### [Your instructions]
Check each line of the material, and show the ones that include the word "minutes".

### [Dataset excerpts]
———

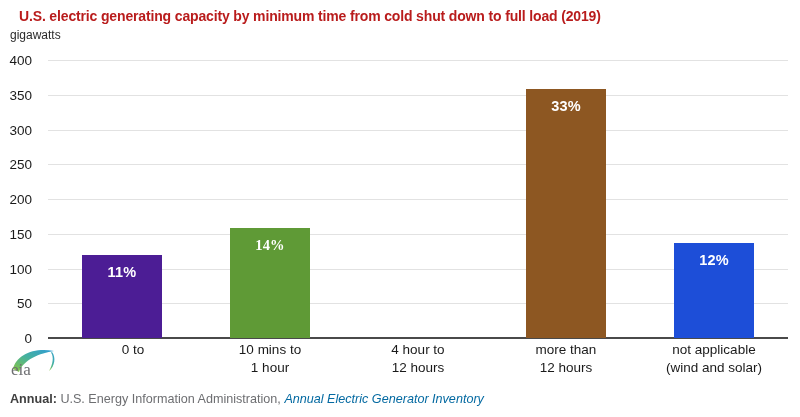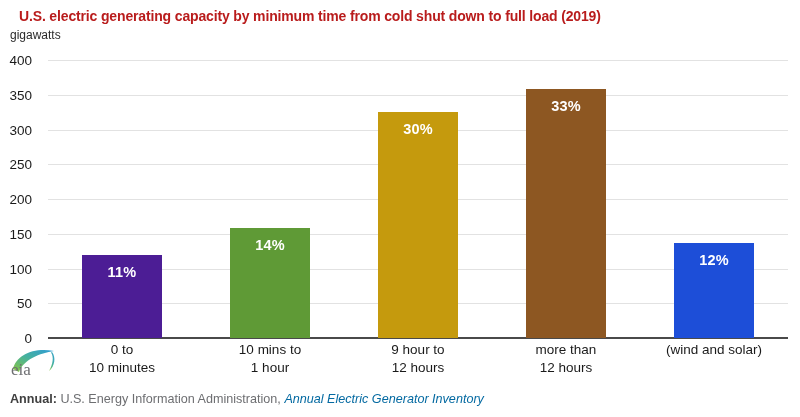--- a/index.html
+++ b/index.html
@@ -193,11 +193,6 @@
             <div class="bar-value-label">14%</div>
           </div>
         </div>
-        <div class="bar-group" style="left: 330px; width: 80px; height: 225.875px;">
-          <div class="bar" style="height: 225.875px; background: rgb(197, 154, 13);">
-            <div class="bar-value-label">30%</div>
-          </div>
-        </div>
         <div class="bar-group" style="left: 478px; width: 80px; height: 248.81px;">
           <div class="bar" style="height: 248.81px; background: rgb(141, 87, 34);">
             <div class="bar-value-label">33%</div>

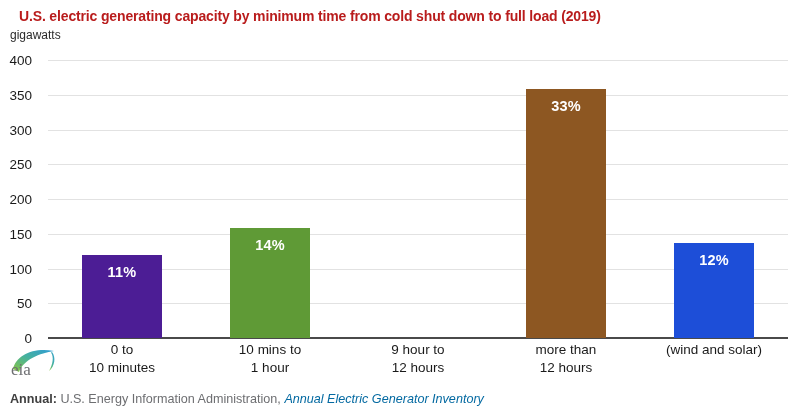--- a/index.html
+++ b/index.html
@@ -189,7 +189,7 @@
           </div>
         </div>
         <div class="bar-group" style="left: 182px; width: 80px; height: 109.81px;">
-          <div class="bar" style="height: 117px; background: rgb(95, 154, 54);">
+          <div class="bar" style="height: 117px; background: rgb(95, 154, 54); font-family: Liberation Serif, serif;">
             <div class="bar-value-label">14%</div>
           </div>
         </div>

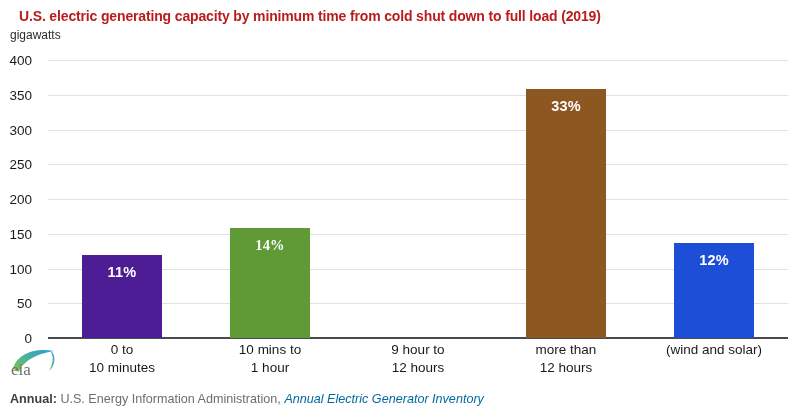--- a/index.html
+++ b/index.html
@@ -207,7 +207,7 @@
   </div>
 
   <div class="xlabels" id="xlabels">
-      <div class="xlabel" style="left: 0px; width: 148px;">
+      <div class="xlabel" style="left: 11px; width: 148px;">
         <div>0 to</div>
         <div>10 minutes</div>
       </div>

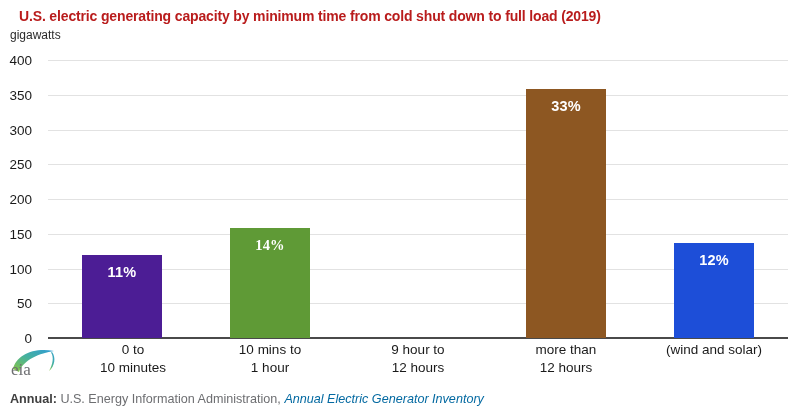--- a/index.html
+++ b/index.html
@@ -216,7 +216,7 @@
         <div>1 hour</div>
       </div>
       <div class="xlabel" style="left: 296px; width: 148px;">
-        <div>9 hour to</div>
+        <div>4 hour to</div>
         <div>12 hours</div>
       </div>
       <div class="xlabel" style="left: 444px; width: 148px;">

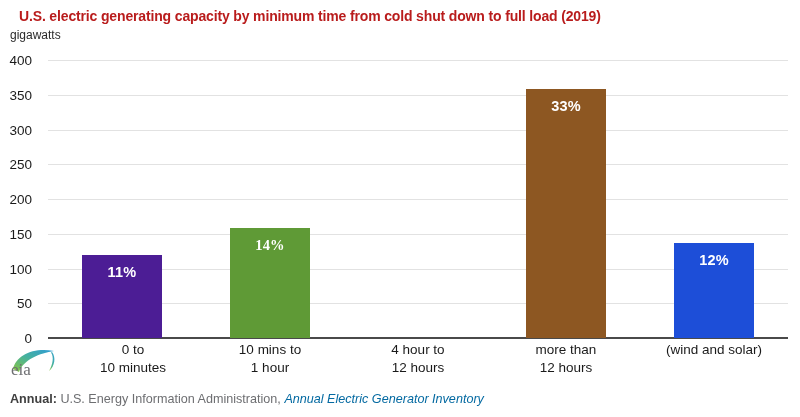--- a/index.html
+++ b/index.html
@@ -224,6 +224,7 @@
         <div>12 hours</div>
       </div>
       <div class="xlabel" style="left: 592px; width: 148px;">
+        <div>not applicable</div>
         <div>(wind and solar)</div>
       </div>
     </div>

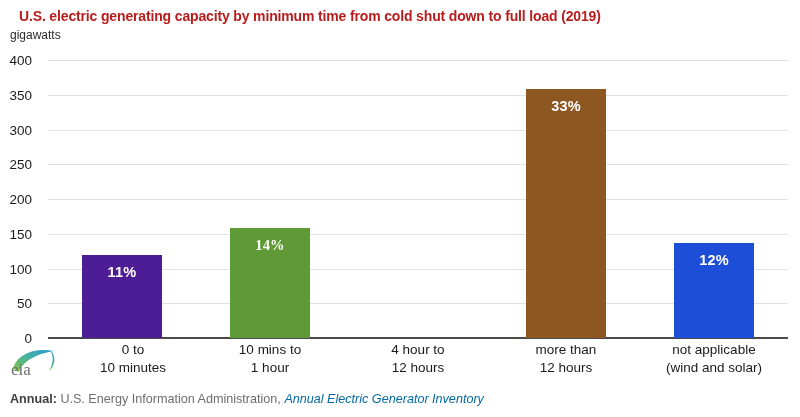--- a/index.html
+++ b/index.html
@@ -209,7 +209,6 @@
   <div class="xlabels" id="xlabels">
       <div class="xlabel" style="left: 11px; width: 148px;">
         <div>0 to</div>
-        <div>10 minutes</div>
       </div>
       <div class="xlabel" style="left: 148px; width: 148px;">
         <div>10 mins to</div>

———

### [Output for this exercise]
         <div>10 minutes</div>
-        <div>10 minutes</div>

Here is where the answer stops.